In the rooms of my memory house, as I imagine it, there are certainly a few that have been blocked off even though I still for sure hear sounds coming from them on the regular. You know that line, “The call is coming from inside the house”? Well, yeah, that’s exactly right. Where else would it be coming from? And sure, I could frame that as a kind of horror moment—as the origin story of that phrase suggests—but for the purposes of this, that thought is more provoking than terrifying. Sometimes I’m ready to enter a particular room, sometimes not. Sometimes I’ve even forgotten the room exists. I often do go flop around in the mental space that holds my teenagehood, where there are loads of music magazines all over the floor and an old-school turntable with vinyl stacked one upon the other. Also, the spot where the writing/music dream began.

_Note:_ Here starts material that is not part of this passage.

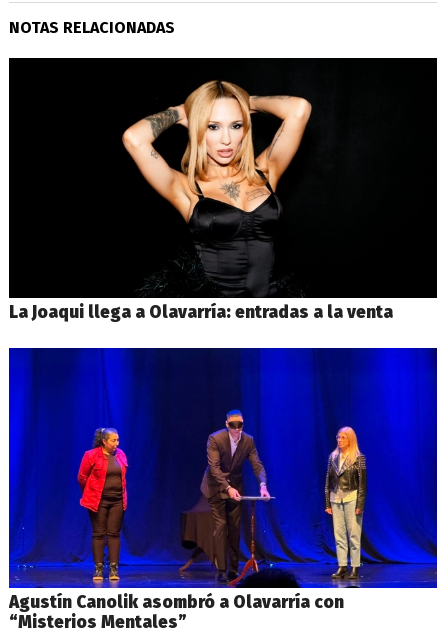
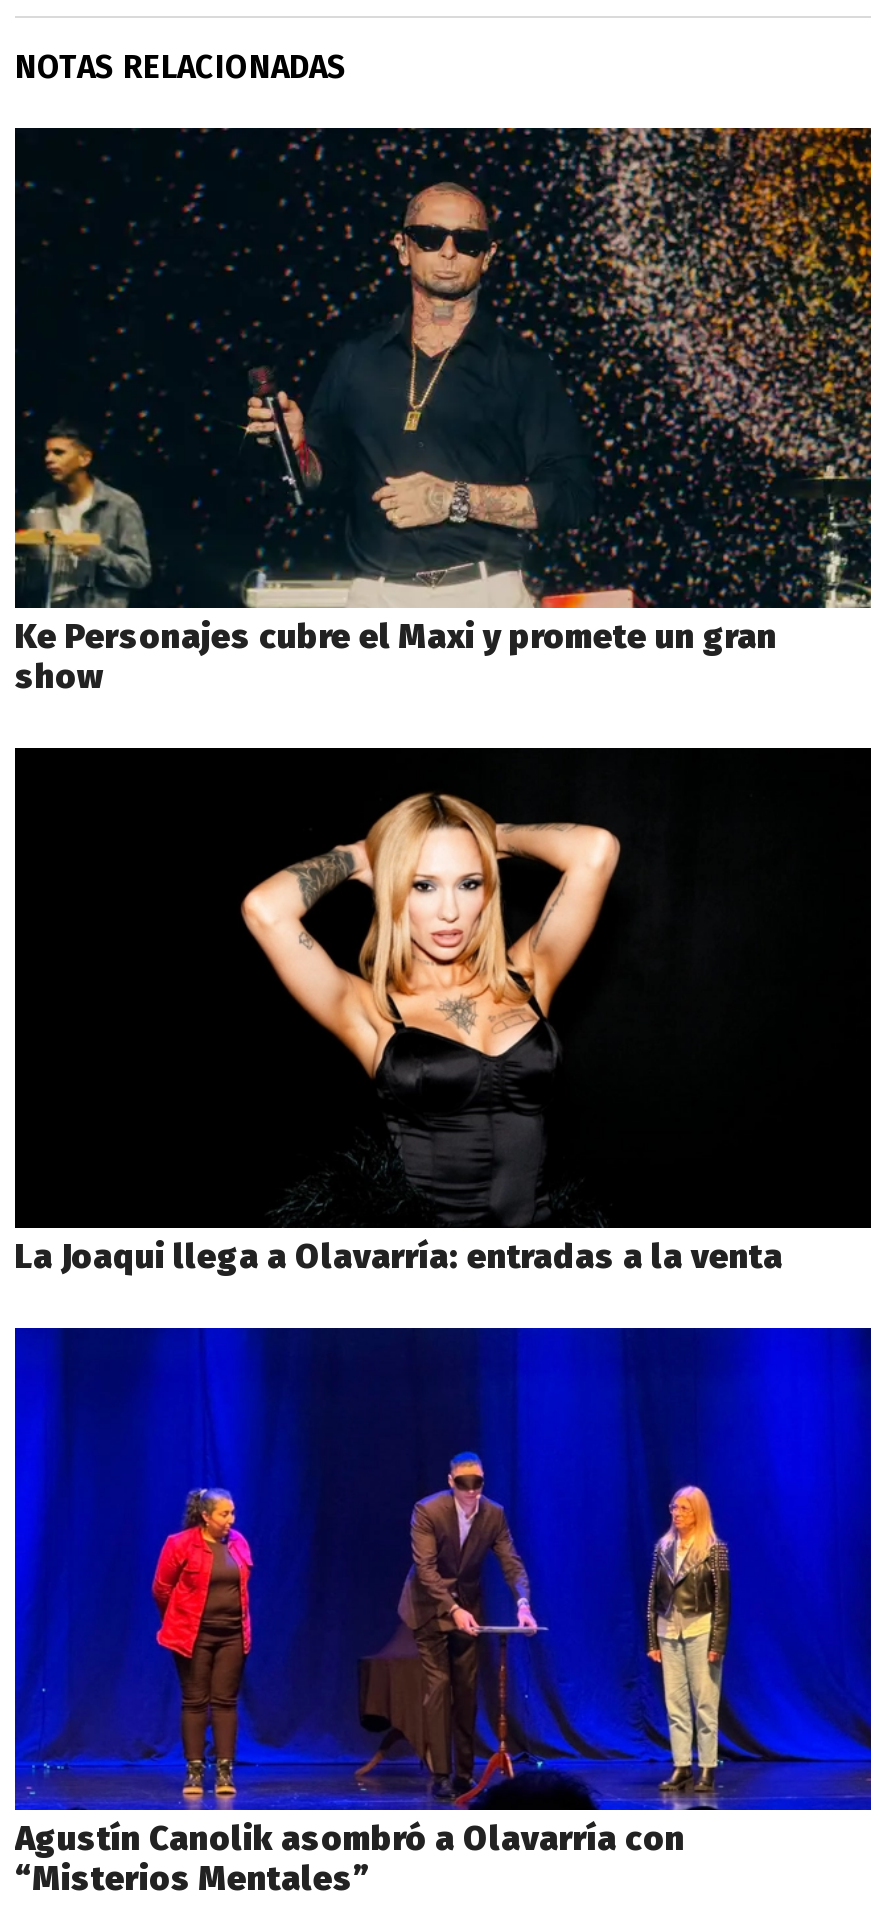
+ [image]
+ Ke Personajes cubre el Maxi y promete un gran
+ show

Wandering not too far down the hallway is a game room with a closet in the corner that’s been tightly shut for a good while. That place (closet and all) is New York City music biz banana-pants madness. When I stepped into this fun house fantasia back in the day, I’d packed a lot of expectations into the valise I was pulling along behind. Stuffed into one compartment was the thought that I could change things in this testosterone world I’d read so much about. What those particular change-agent things were remained vague, kind of draped Stevie Nicks–style over&around myself. A to-be-revealed situation I figured would unfurl as I did the important work of wedging myself into the music-journo pantheon. A place I really really so very much wanted to be because, and I was beyond convinced of this, it held all the magic. Yet what was also tucked into that life valise was a somewhat solid sense that I wasn’t really going to be able to change the game. I knew how things were played and had a slippery idea of what I’d need to do to be a contender.

I did a good job in that contending situation. And anytime something came up where I felt dismissed or uncomfortable, I’d just take that moment and stuff it into the handy emotional game room closet. When the space became too small, dark, weird, I stepped out so fast I didn’t even grab much to take with me. I shut the door and walked down the stairs and clear to the other side of the house determined to put it all behind me. Maybe I wouldn’t even go up to that level of the house anymore, I thought. Perhaps I’ll have that floor removed altogether. For a long time, I did wall off the stairway. Ignored whatever sounds I heard from up there. I got married. Put a great distance between myself and anyone I’d known in the music biz. Made my money teaching writing workshops in the public schools. I purposefully lost touch. It seemed the sanest thing to do at the time. Mostly because I’d lost sight of—perhaps never even knew where—my inner toolbox was located so that any self-repair on my leeky inner bits would just have to go untended.
Occasionally a piece of the ceiling would crumble and bonk me on the head with a memory. Not fatal but startling. My rememberings from the pure magic-making brushes with musicians and being-there experiences were thrilling so I wasn’t sad about that. Lately, though, I’ve become more curious about exploring shut-off rooms, dark corners, and even scraping the gunk off skylights that could reveal some strong rays. I’ve found a toolbox of sorts that’s inspired me to give that game room a crack at exploration. The first threshold to cross has been this big pile of self-directed disappointment sitting right outside the door.
In all the intervening years since distancing myself, I carried a sense of failure that my fleeing was because I couldn’t handle it. I’d known the rules going in. Had read every piece of music mayhem moments with glee when I’d been a young’un. In large part, that’s what drew me there. So in exiting the space, what filled up my memory cracks were thoughts of what-if? What if, instead of leaving, I’d been courageous enough to stay and fight. Put my head down (or up?) and do what needed to be done to be heard, and taken seriously. Raised my voice. All that.
Now, though, with an emotional level in hand, I see how I’ve hung the memory a bit askew. The image inside is focused closely on my deficiencies rather than sharing the frame with how others, the ones right over my shoulder, shared weight in the situation. To acknowledge how my skin, the stuff protecting my sense of self, was growing thin and that leaving what felt like a riot of wrongness was the right (perhaps only) choice comes into a sharpness. Background becomes foreground.

So running the coulda-shoulda reel in my head is helpful only inasmuch as it can give me another view if I’m willing to look. When I sit with it, kick back in some Naugahyde lazy-boy (with drink holders), and have a stare, I can see someone who came in with certain expectations. A good many were met on both the up and down side. I wouldn’t change the trajectory of who I met and where I got to go one iota. I would shift the view to reflect more self-worth. And yet, naturally, hindsight is … and all that. The call is coming from the house and I’m going upstairs to investigate.